There is a story told about two angels who were visiting on earth. They stopped to spend the night with a wealthy family, but the family treated them shabbily and instead of offering the guest room they showed the angels to the basement. As they prepared to sleep for the night the older angel noticed a hole in the wall, so he repaired it. When the younger angel asked why, the older angel said, ’things aren't always what they seem.’ The next night they arrived at the home of a very poor family. The family shared what little they had and gave them their bed for the night. The next morning the angels found the farmer and his wife in tears. Their only cow, their source of income was dead in the field. The younger angel was angry, asking how the older angel could have let this horrible thing happen. Again, the older angel said, ’things aren't always what they seem.’
And then the older angel explained. When we were in the basement of the mansion, I noticed there was gold stored in the wall where the hole was. But since the owner of the mansion could think only of money, I covered the hole in the wall so he wouldn't find it. Last night as we slept in the farmers bed the angel of death came for his wife. I gave him the cow instead. Things aren't always what they seem. That is true in our lives as well. How many of us have come into a room to hear only part of a conversation and based on what we have heard, we jump to conclusions. We do not know the entire story. And that affects many things in our lives, relationships in particular. Sometimes we hear an entire story, but we misunderstand the meaning.
Take for instance the story of David and Goliath. For most of us this is a story about a giant bully and a puny shepherd. But when we look closer that isn't what the story is about at all. When we read this story the first thing we see is that Goliath was so big and intimidating people wanted nothing to do with him. David was the youngest of Jesse’s sons and a shepherd. He had gone to the battle front to bring food and supplies to his older brothers who were fighting, and he heard Goliath bellow his threats. For forty days Goliath had come forward and taunted the Israelites. The curious thing is that Goliath calls David to come to him rather than going to meet him. Even though scripture tells us Goliath sees David is a youth he may not have seen well enough to be the right distance from David to attack.
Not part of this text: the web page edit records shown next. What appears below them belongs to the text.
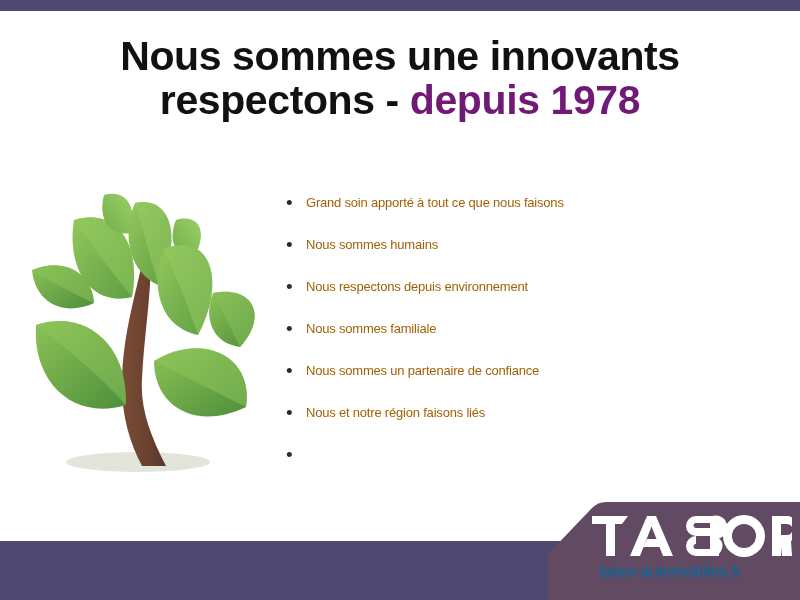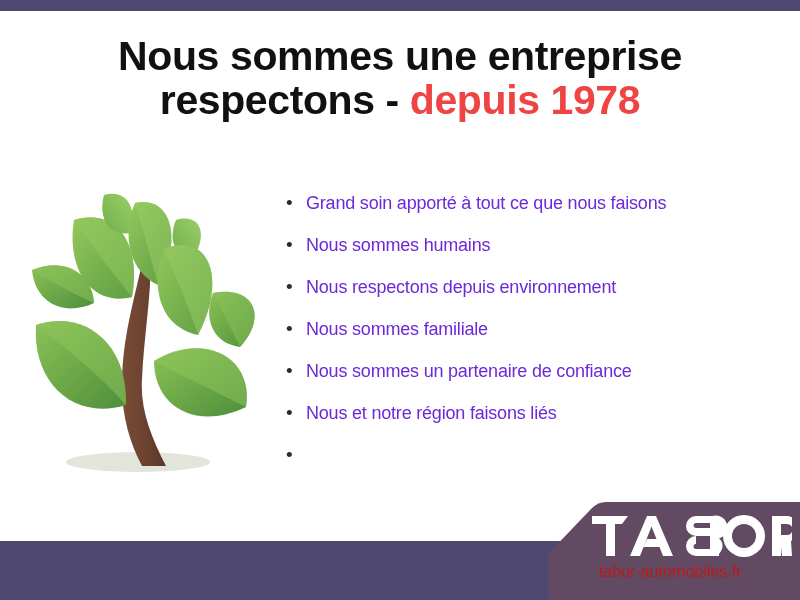"Nous sommes une entreprise" div.title-line { text: entreprise -> innovants }
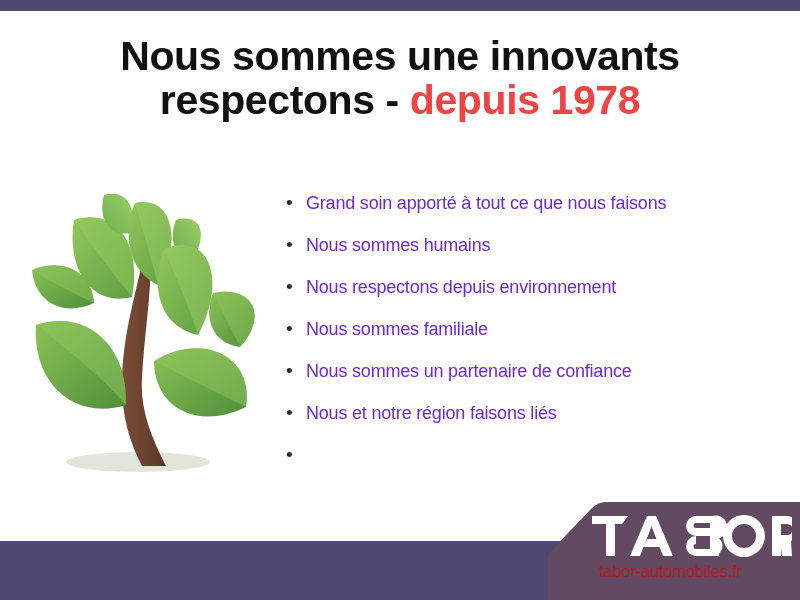"depuis 1978" .title-green { color: #ef4444 -> #701a75 }
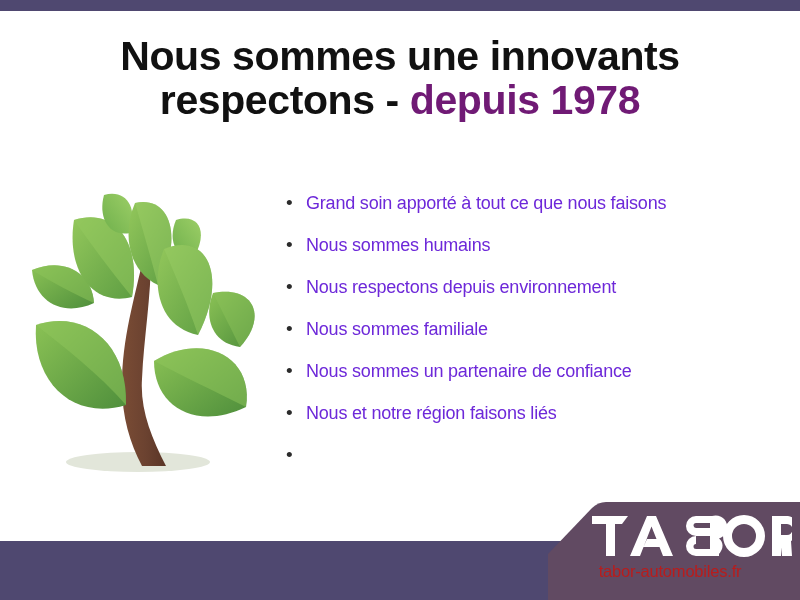"Grand soin apporté à tout" .bullet-text { color: #6d28d9 -> #a16207; font-size: 18px -> 13px }
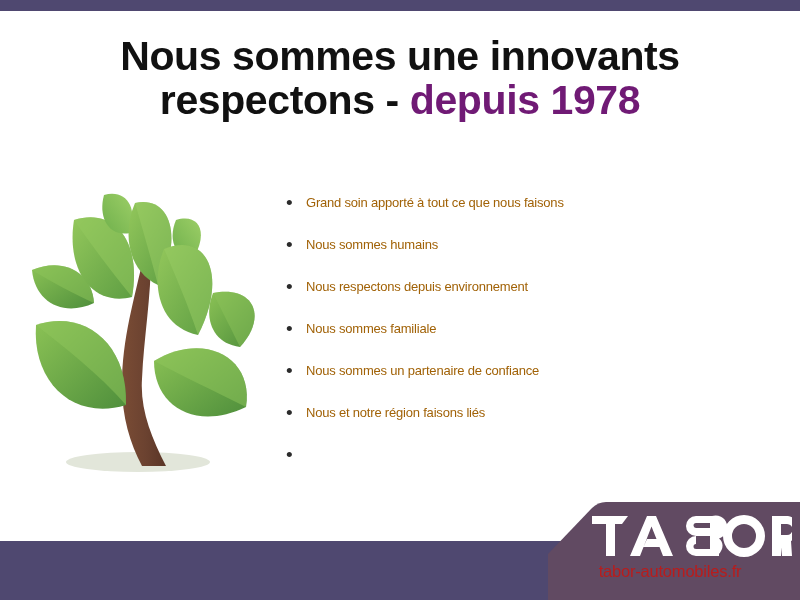"tabor-automobiles.fr" #logo-url { color: #b91c1c -> #0369a1 }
But there is more. We look at David as going into battle with Goliath with ’only’ a sling, like David is carrying the kind of slingshot we used when we were kids. But this is not the case at all. Goliath may have thought the same thing. But things are not always what they seem. There were armies that used a sling as a very effective weapon and many if not all shepherds carried them to help protect their flocks. David had had a lot of practice with a sling, taking care of his father's sheep. And he was good with a sling.
When we see David offer to fight Goliath the first thing king Saul did was doubt his abilities because of his age. But shepherds began their training early and they were tough. Having David face Goliath was a long shot at best and Saul wanted nothing more than to defeat the Philistines. Saul offered David his armor. There was a helmet of bronze for his head which would have been heavy. Next came a coat of mail which was intended to help ward off arrows and swords. Meat cutters today wear gloves of mail to protect their hands from knife cuts. And then came Saul’s sword which also was heavy. All of this was foreign to David and it weighed him down. He knew he could not fight in this armor, so he politely gave them back to Saul. Instead, he took his sling and he picked up five smooth stones and headed off to meet Goliath.
We know how the story ends. David takes one stone, puts it in his sling and launches it at Goliath's head. The stone sank deep into his forehead and Goliath fell on his face to the ground, dead. What happened in this story was not a good battle plan, putting your youngest and least experienced fighter on the front line. But things are not always what they seem. Great leaders know that the real key to success is knowing who they have and what they are capable of. That makes all the difference. Misconceptions often cloud our decision making. So does not hearing or understanding the whole story. We judge by looks, stature, and perhaps even reputation. We make decisions based on someone else's experiences. But things are not always what they seem.
When Jesus was born, he didn't look like the Savior of the world. When Saul was persecuting Christians, he didn't look like one of the most powerful instruments for sharing the good news of Jesus Christ. David out in the field tending his father's flocks didn't look like the next king of Israel. A young Mary didn't look like the one who would bear and raise the Son of God. And Abraham and Sarah didn't look like parents when Isaac was born. But with God some things aren't what they seem. In fact, I think God likes to surprise us.
Christmas is this week. I pray for you joy in the birth of the Christ child, peace in the love of Jesus and hope in the promises of God. But be on the lookout. Things aren't always what they seem!